Vor dunklen, fahlen, leeren Hintergründen tauchen als Bild im Bild oder schwebend wie auf einer unsichtbaren Bühne nicht nur Körper und Gesichter auf, sondern Dinge, Gebäude und Tiere, die metaphorisch auf Personen, Werke und Geschehen bezogen sind: Schienen, Türme, Verbrennungsöfen der Vernichtungslager, Häftlingsnummern, Stacheldraht, mahnende, beschwörende, blutige Hände, Uhren, Brillen und magische Augen, aus Prag das Palais Kinski und das Versicherungsgebäude, in dem Kafka arbeitete, Masken mit verbundenen Augen, Ungeziefer, Spinnenweben und die schicksalhaften Raben. Und immer wieder, zum Teil als Collage, Briefauszüge, wie die von Kafka an Milena: „Briefe schreiben aber heißt, sich vor den Gespenstern entblößen, worauf sie gierig warten. Geschriebene Küsse kommen nicht an ihren Ort, sondern werden von den Gespenstern auf dem Wege ausgetrunken.“ Oder ein anderer Brief, der Kafkas eigene Lage Anfang der zwanziger Jahre auf beklemmende Weise beschreibt: „Die ganzen Nachmittage bin ich jetzt auf den Gassen und bade im Judenhaß. (…) Das Heldentum, das darin besteht doch zu bleiben, ist jenes der Schaben, die auch nicht aus dem Badezimmer auszurotten sind“.

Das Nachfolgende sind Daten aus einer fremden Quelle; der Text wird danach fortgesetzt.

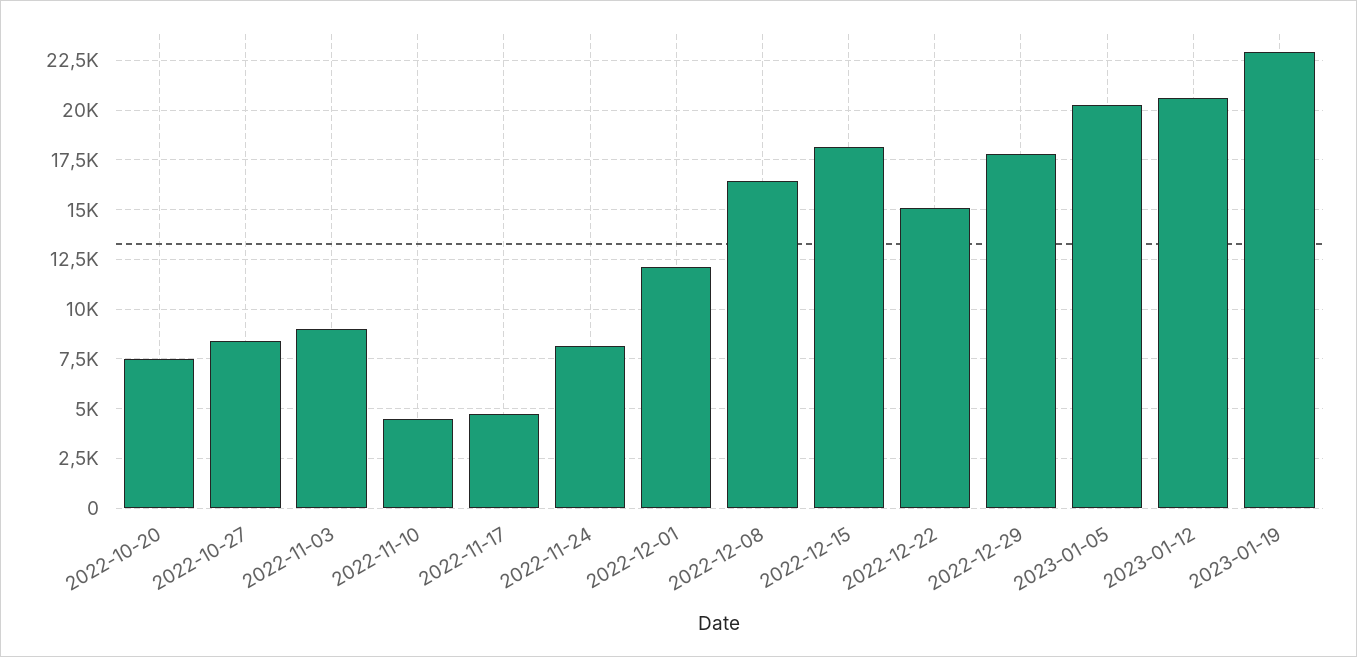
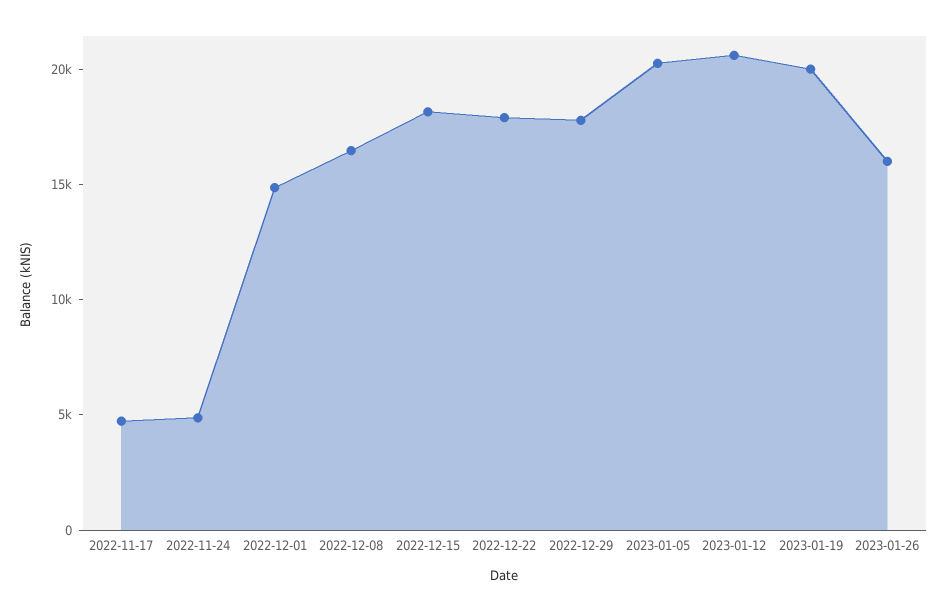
2022-10-20: 7500 -> none
2022-10-27: 8500 -> none
2022-11-03: 9000 -> none
2022-11-10: 4500 -> none
2022-11-24: 8000 -> 5000
2022-12-01: 12000 -> 15000
2022-12-22: 15000 -> 18000
2023-01-19: 23000 -> 20000
2023-01-26: none -> 16000

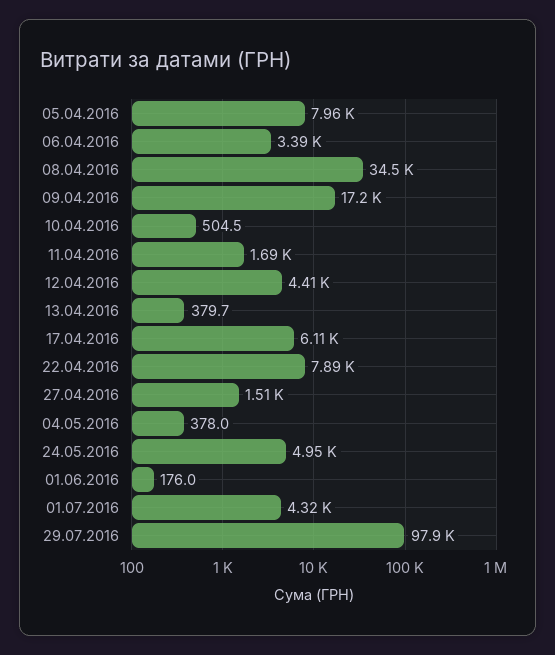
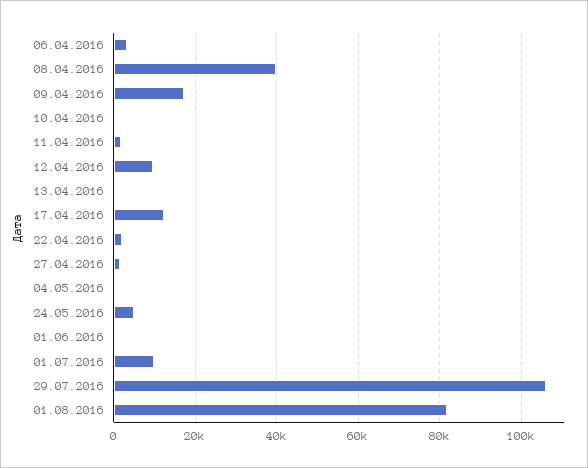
05.04.2016: 7960 -> none
08.04.2016: 34500 -> 40000
12.04.2016: 4410 -> 10000
17.04.2016: 6110 -> 12000
22.04.2016: 7890 -> 2000
01.07.2016: 4320 -> 10000
29.07.2016: 97900 -> 106000
01.08.2016: none -> 82000

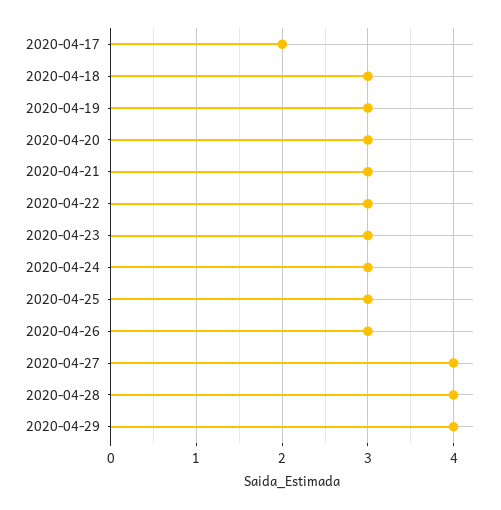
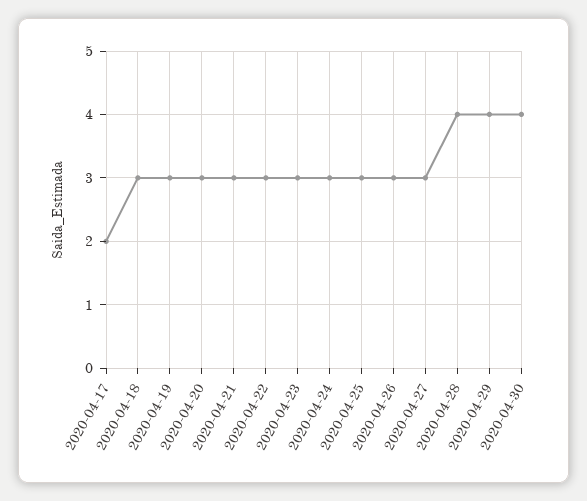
2020-04-27: 4 -> 3
2020-04-30: none -> 4

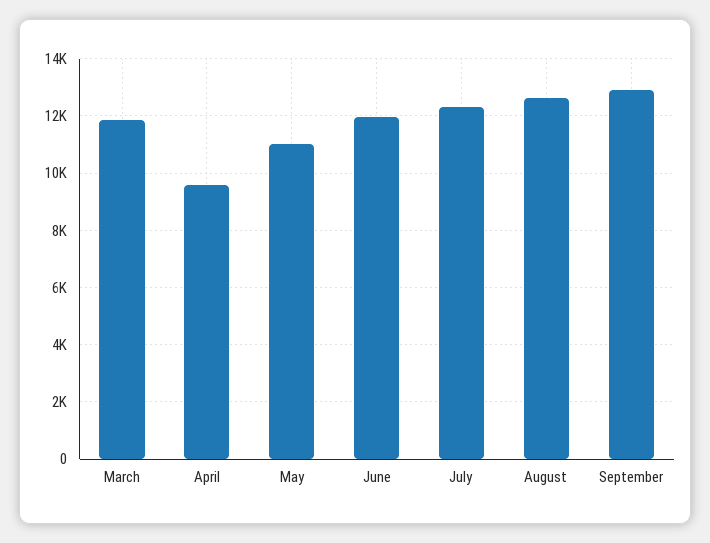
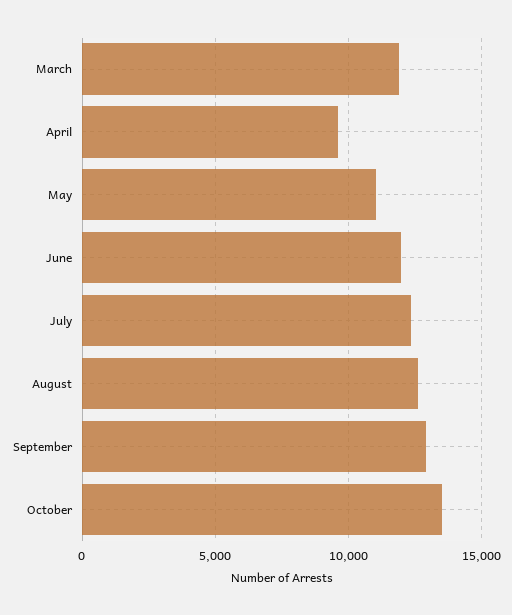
October: none -> 13500

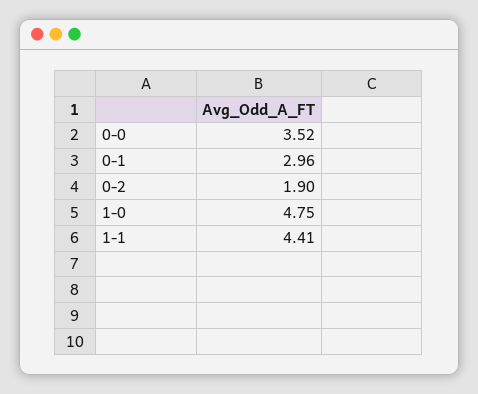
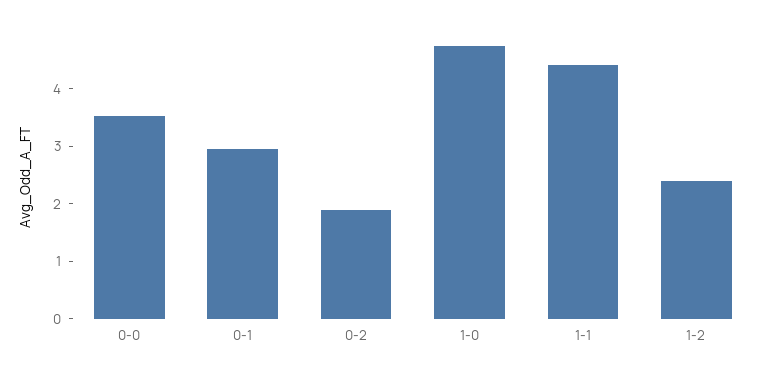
1-2: none -> 2.4

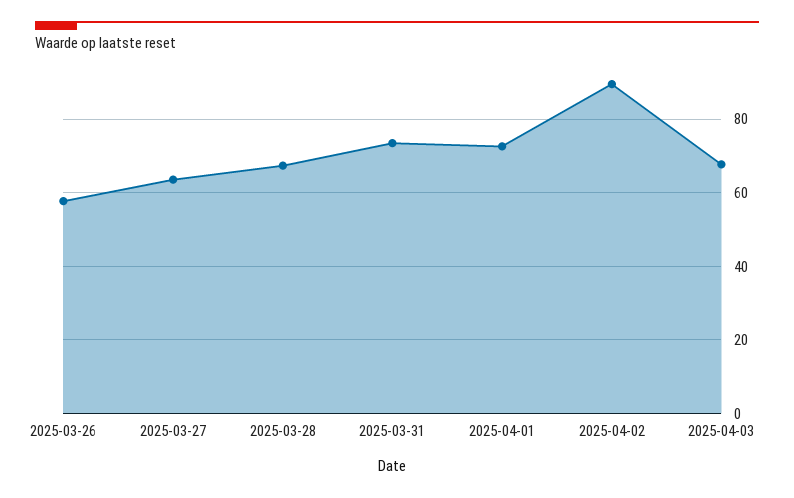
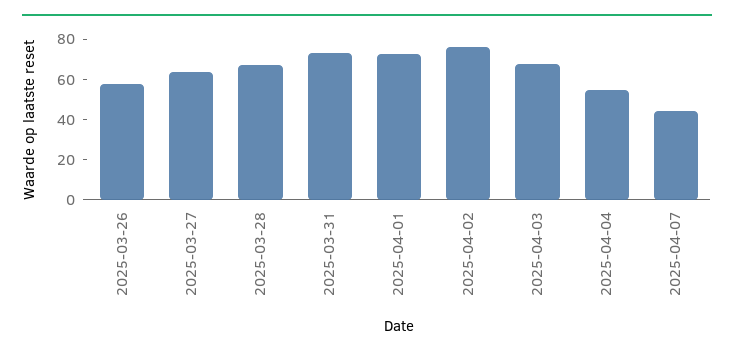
2025-04-02: 90 -> 75
2025-04-04: none -> 55
2025-04-07: none -> 45

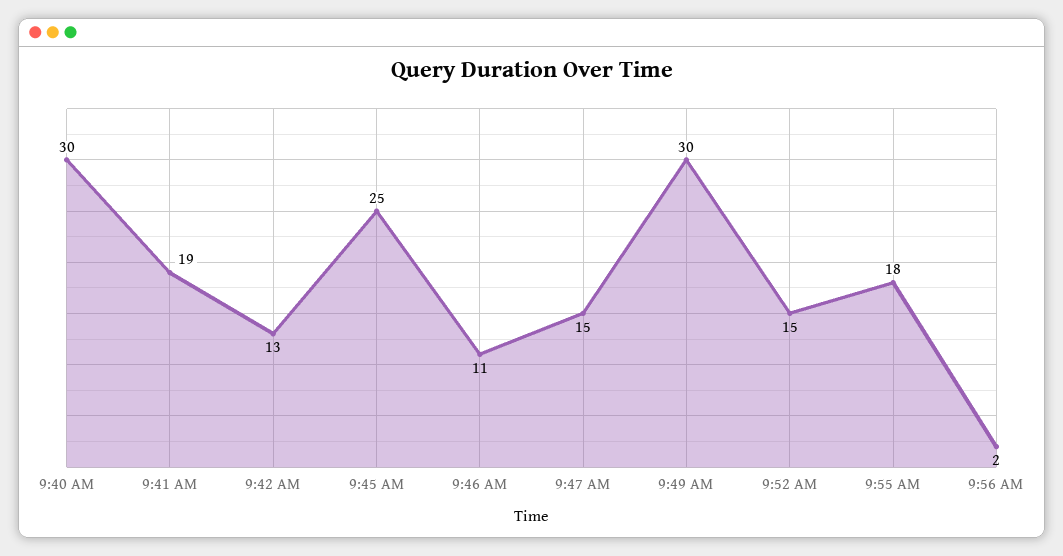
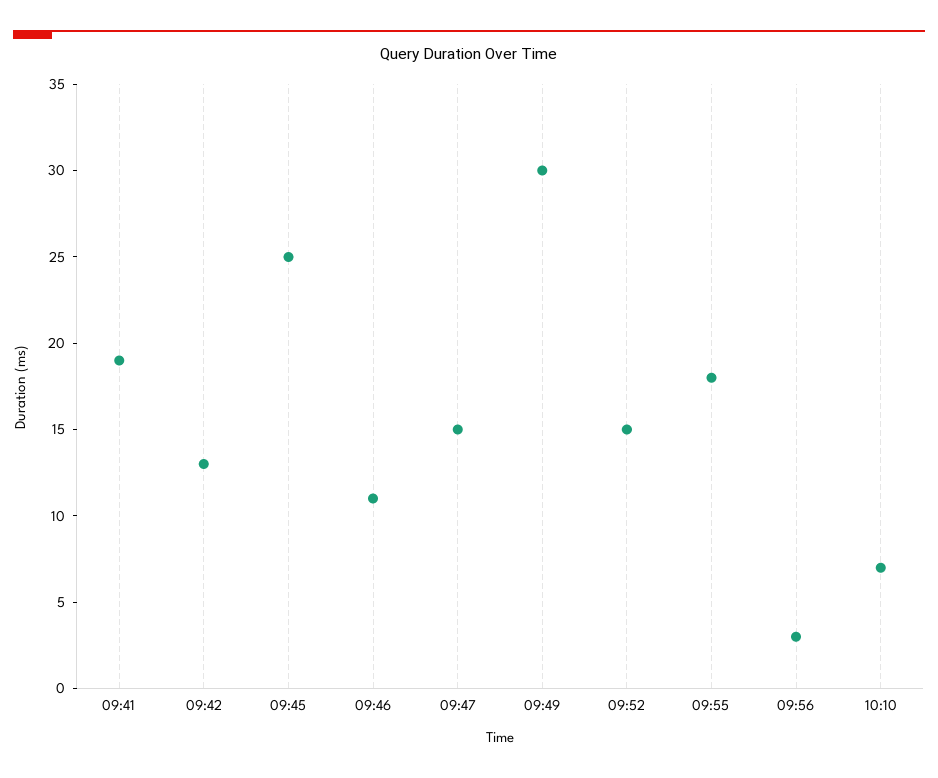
9:40 AM: 30 -> none
9:56 AM: 2 -> 3
10:10: none -> 7

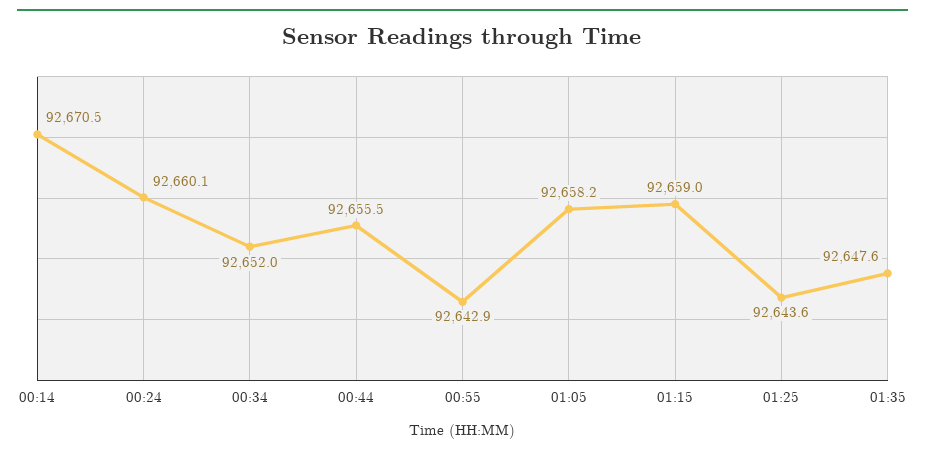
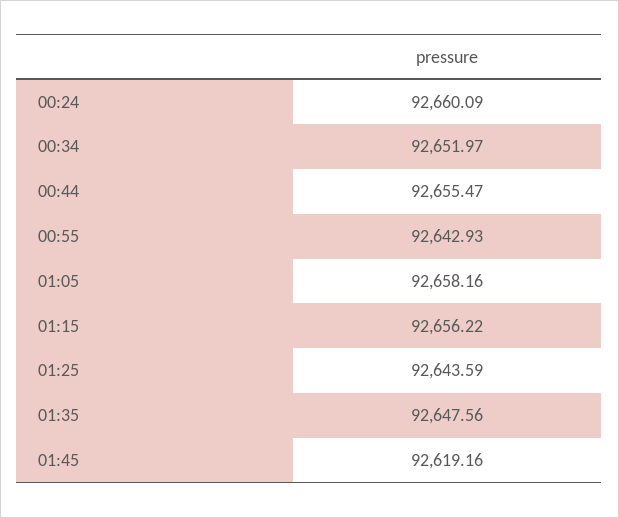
00:14: 92670.5 -> none
01:15: 92659 -> 92656.22
01:45: none -> 92619.16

Spezifische Metaphern aus Kafkas Werk wie das Schloss des gleichnamigen Buches als Inbegriff der menschenverachtenden Bürokratie, der Stuhl als Werkzeug des Verhörs aus dem Buch „Der Prozess“, die nackte Brunelda, ein lockeres Mädchen, aus dem Roman „Amerika“ (oder „Der Verschollene“) und der Handlungsreisende Gregor Samsa, der in die „Die Verwandlung“ eines Tages als Insekt im Bett erwacht, tauchen in vielen Bildern auf, von denen sich die meisten im linken Ausstellungsraum befinden. In einer Reihe von Bildern stellt Gandarias auch den Hund Kalmus aus Kafkas „Forschungen eines Hundes“ dar, den sie als Melancholiker, Bankier, Richter, in Gedanken, hungrig und zuletzt auch scheißend zeigt. Der Hund ist hier, wie alle Tiere bei Kafka, Alter Ego des Menschen und Ausdruck von Verunsicherung, Unfreiheit, Entfremdung und Identitätskrise.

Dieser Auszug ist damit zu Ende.